**WHAT IS EXPECTED**
Among the entries below, find all lines that include "SOCIÉTÉ" and copy them.

(Stored items)
◆ ◆ ◆
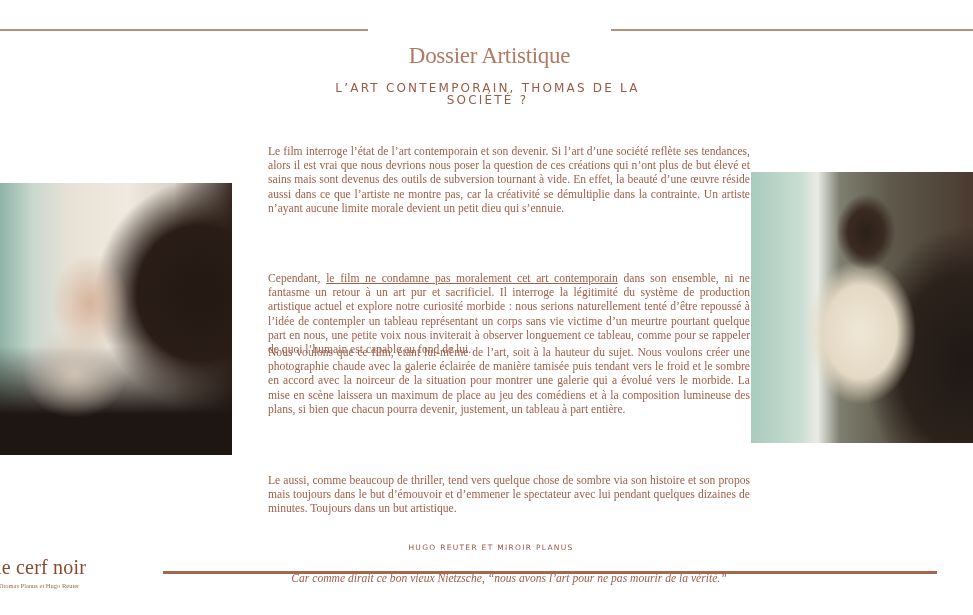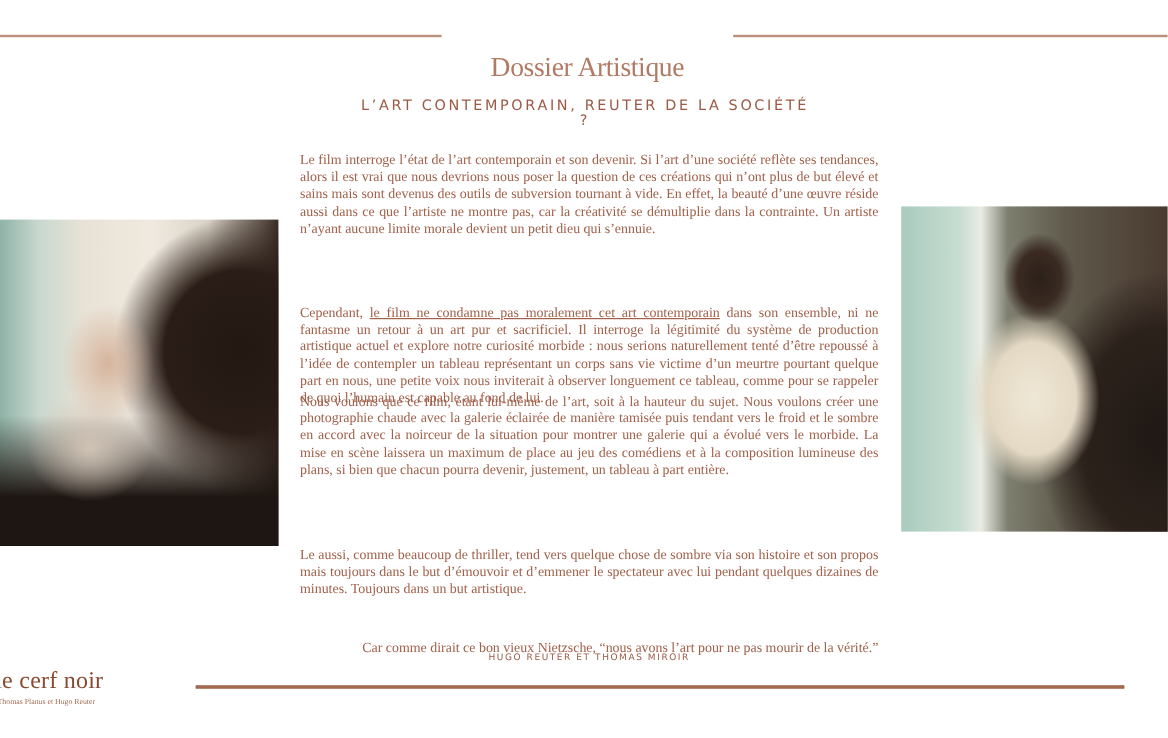--- a/index.html
+++ b/index.html
@@ -75,7 +75,7 @@
 <div class="doc-title">Dossier Artistique</div>
 <div class="rule top-right"></div>
 
-<h2 class="section-title">L’ART CONTEMPORAIN, REUTER DE LA SOCIÉTÉ ?</h2>
+<h2 class="section-title">L’ART CONTEMPORAIN, THOMAS DE LA SOCIÉTÉ ?</h2>
 
 <div class="photo photo-left"></div>
 <div class="photo photo-right"></div>

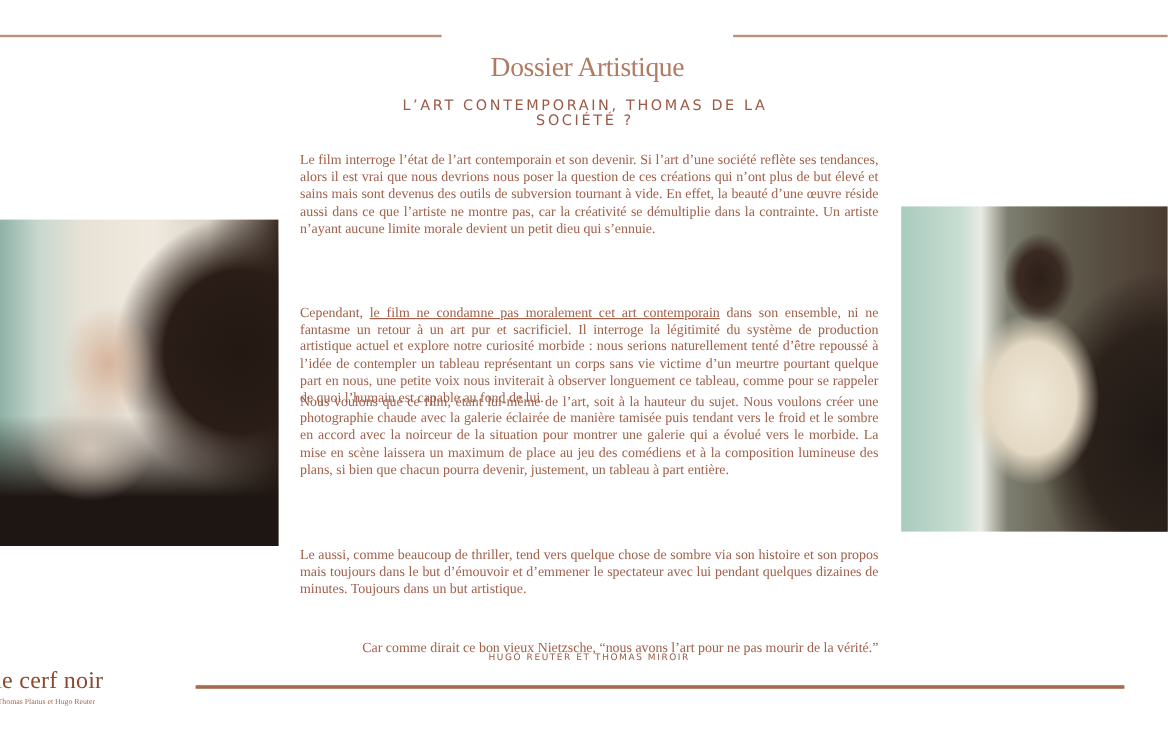--- a/index.html
+++ b/index.html
@@ -27,7 +27,7 @@
   .body-text {
     position: absolute; left: 250px; width: 482px;
     font-family: "Liberation Serif", serif; font-size: 11.6px; line-height: 14.2px;
-    color: #a0604a; text-align: justify; margin: 0;
+    color: #a0604a; text-align: justify; margin: 18px;
   }
   .p1 { top: 127px; }
   .p2 { top: 254px; }

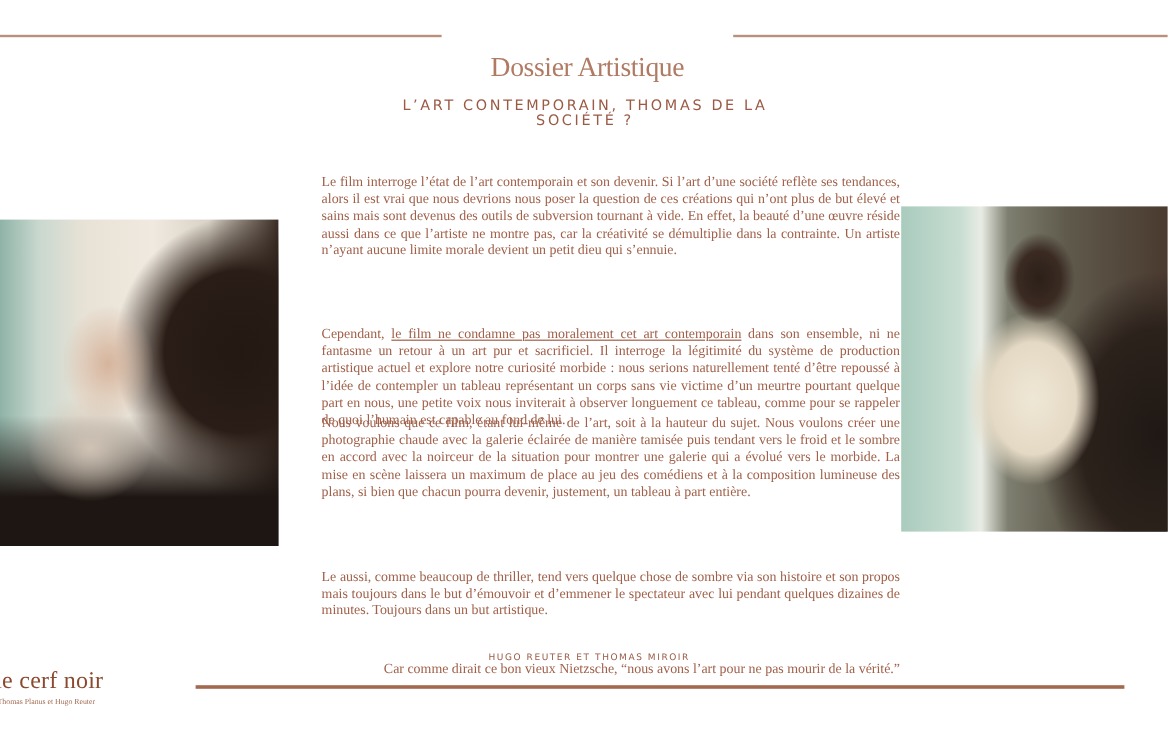--- a/index.html
+++ b/index.html
@@ -86,7 +86,7 @@
 <p class="body-text p4">Le aussi, comme beaucoup de thriller, tend vers quelque chose de sombre via son histoire et son propos mais toujours dans le but d’émouvoir et d’emmener le spectateur avec lui pendant quelques dizaines de minutes. Toujours dans un but artistique.</p>
 <p class="body-text p5">Car comme dirait ce bon vieux Nietzsche, “nous avons l’art pour ne pas mourir de la vérité.”</p>
 
-<div class="signature">HUGO REUTER ET THOMAS MIROIR</div>
+<div class="signature">HUGO REUTER ET MIROIR PLANUS</div>
 
 <div class="logo">le cerf noir</div>
 <div class="logo-sub">Thomas Planus et Hugo Reuter</div>

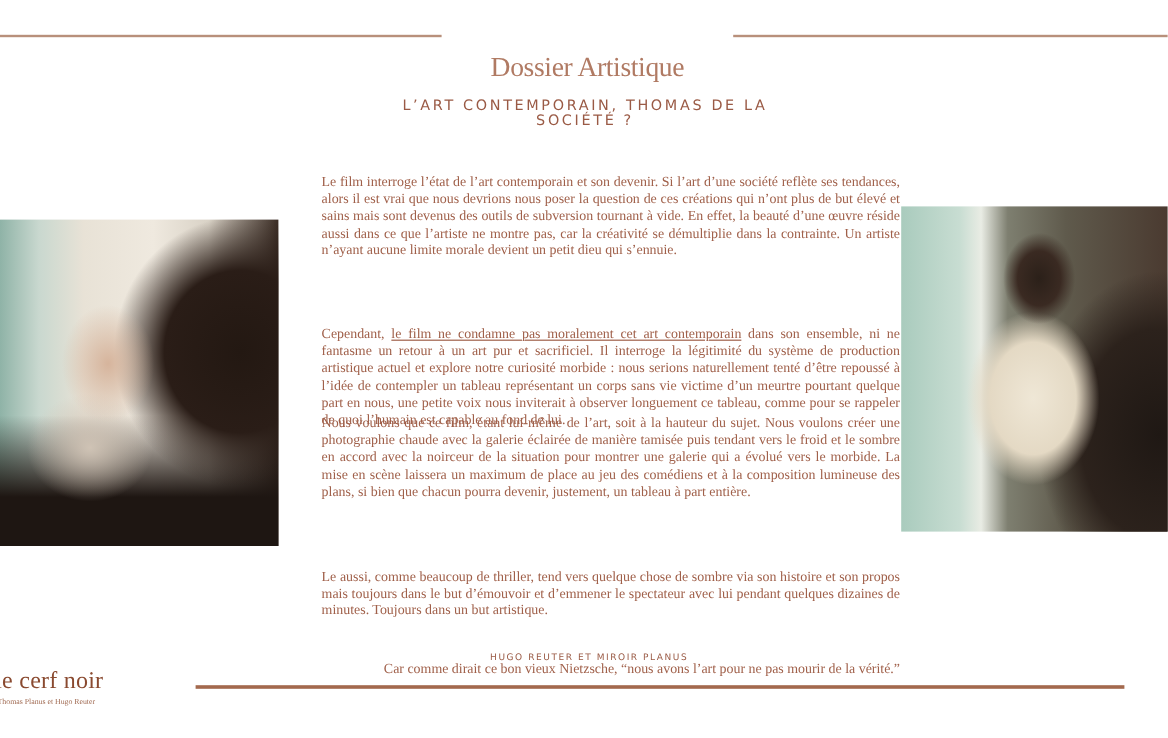--- a/index.html
+++ b/index.html
@@ -33,7 +33,7 @@
   .p2 { top: 254px; }
   .p3 { top: 328px; }
   .p4 { top: 456px; }
-  .p5 { top: 533px; text-align: right; }
+  .p5 { top: 554px; text-align: center; font-style: italic; }
   .underline { text-decoration: underline; }
   .signature {
     position: absolute; left: 250px; width: 482px; top: 543px;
◆ ◆ ◆
**ANSWER TO THIS PROBLEM**
-<h2 class="section-title">L’ART CONTEMPORAIN, REUTER DE LA SOCIÉTÉ ?</h2>
+<h2 class="section-title">L’ART CONTEMPORAIN, THOMAS DE LA SOCIÉTÉ ?</h2>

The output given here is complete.